Are there any good real-world applications that take heavy advantage of SIMD? I ...

viraptor · on Dec 13, 2020

Most serious software video/audio codecs will try to use those as much as possible. For example x264 https://github.com/corecodec/x264/blob/master/common/x86/x86...

Teknoman117 · on Dec 13, 2020

This is something that I've been torn on with all of the M1 benchmarks. All of the benchmarks that are saying "the M1 is so much better than my Intel machine at video work" are all taking advantage of hardware video encode / decode blocks in the M1 (and unified memory between the GPU and video codecs).

Discounting their existence is entirely unfair, as one of the whole points of Apple Silicon is to give Apple the opportunity to put whatever hardware into their computer that accelerates the use cases they envision for their computers. Dedicated hardware is way more power efficient that software implementations.

However, what happens if you work in a video codec that Apple didn't build in hardware support for? Software video codecs depend heavily on SIMD instructions to be performant.

kevingadd · on Dec 13, 2020

In the first place, using the hardware encoder is only feasible if the output is up to your quality/size standards and is compatible with the decoders that are going to consume your content. If your goal is to quickly render near-lossless mp4/mkv files for uploading to youtube, any regular old hardware encoder is probably fine. If your goal is to render out 6000kbps footage to store on your own CDN, the quality per bit becomes EXTREMELY IMPORTANT and suddenly it may not be feasible to use a particular hardware encoder.

FWIW, NVIDIA has made significant improvements to quality for their hardware encoders in each of their last 3 generations, and you definitely saw reviewers and creatives talking about that in particular when it came to purchasing decisions.
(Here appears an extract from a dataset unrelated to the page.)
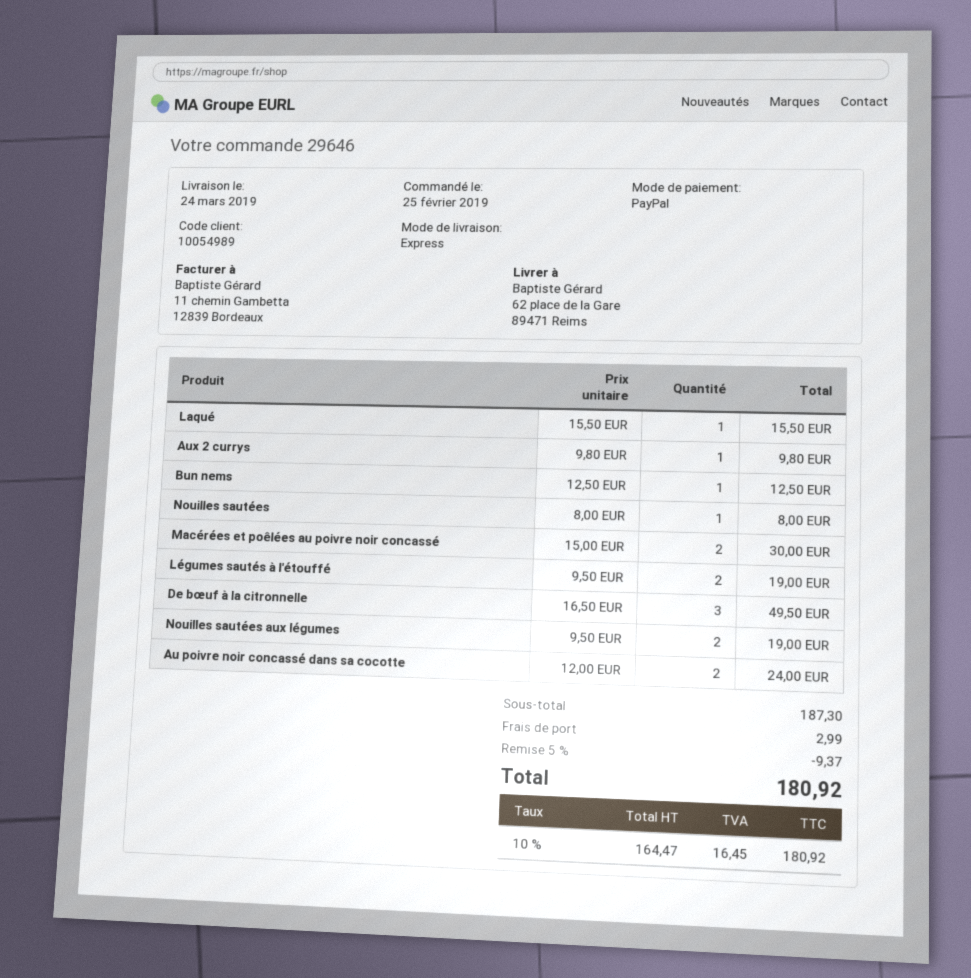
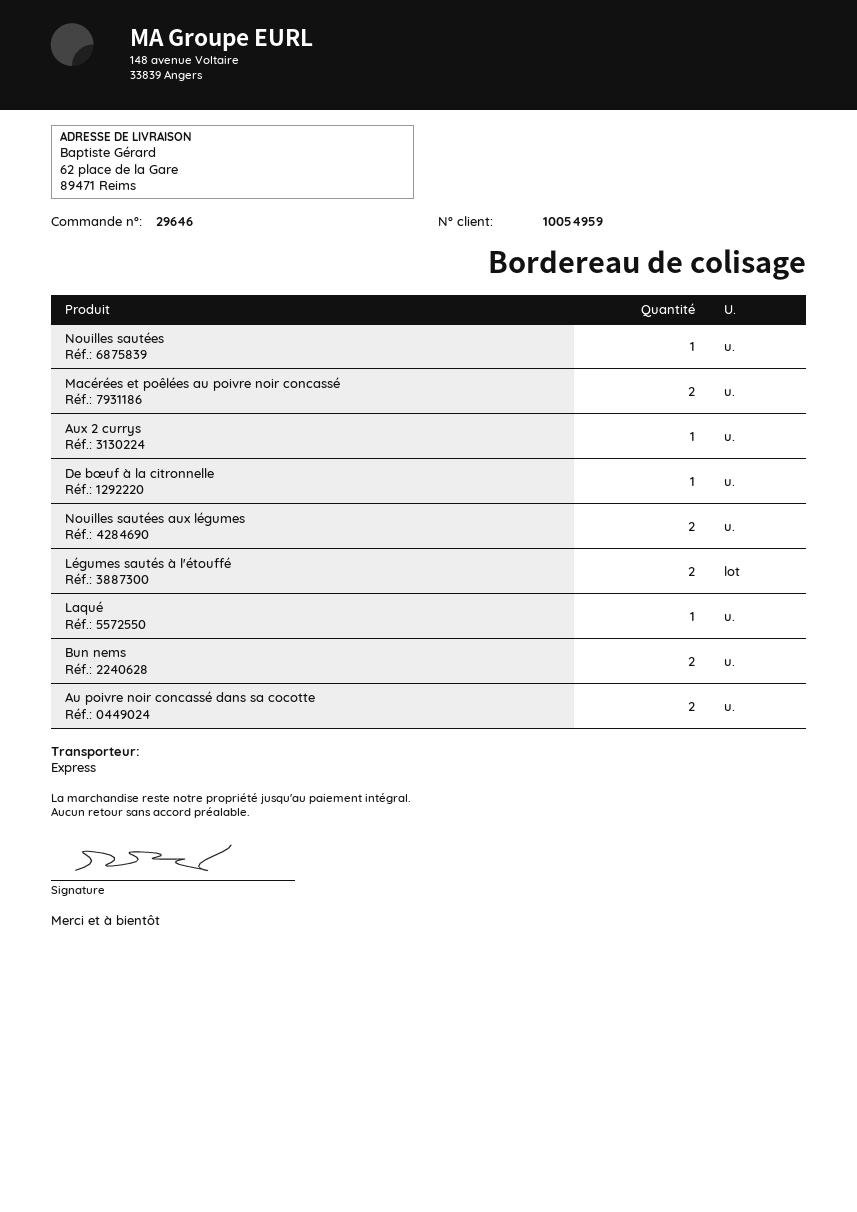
customer number: 10054989 -> 10054959
Bun nems: 1 -> 2
De bœuf à la citronnelle: 3 -> 1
Apple's encoder is probably quite good at least, but I don't think it's meaningful to consider it for most benchmarks. The scenarios where you both are willing to use the hardware encoder and care about how fast it is are relatively few and far between - if you're just doing a zoom call all that matters is whether it can pump out 60fps and how good it looks, not whether it uses 3% cpu instead of 5%. I'd rather see quality/bitrate comparisons of their encoder with x264, not benchmarks.

giantrobot · on Dec 13, 2020

x264 and x265 on my M1 Mac mini perform at least as well as my i9 16" MBP with the same settings. Neither are using any of the hardware acceleration available to either CPU. The M1 also does well with FCP which is cool but the software encoding with the above tools is really impressive.

espadrine · on Dec 13, 2020

A heavy SIMD user is in all things cryptographic.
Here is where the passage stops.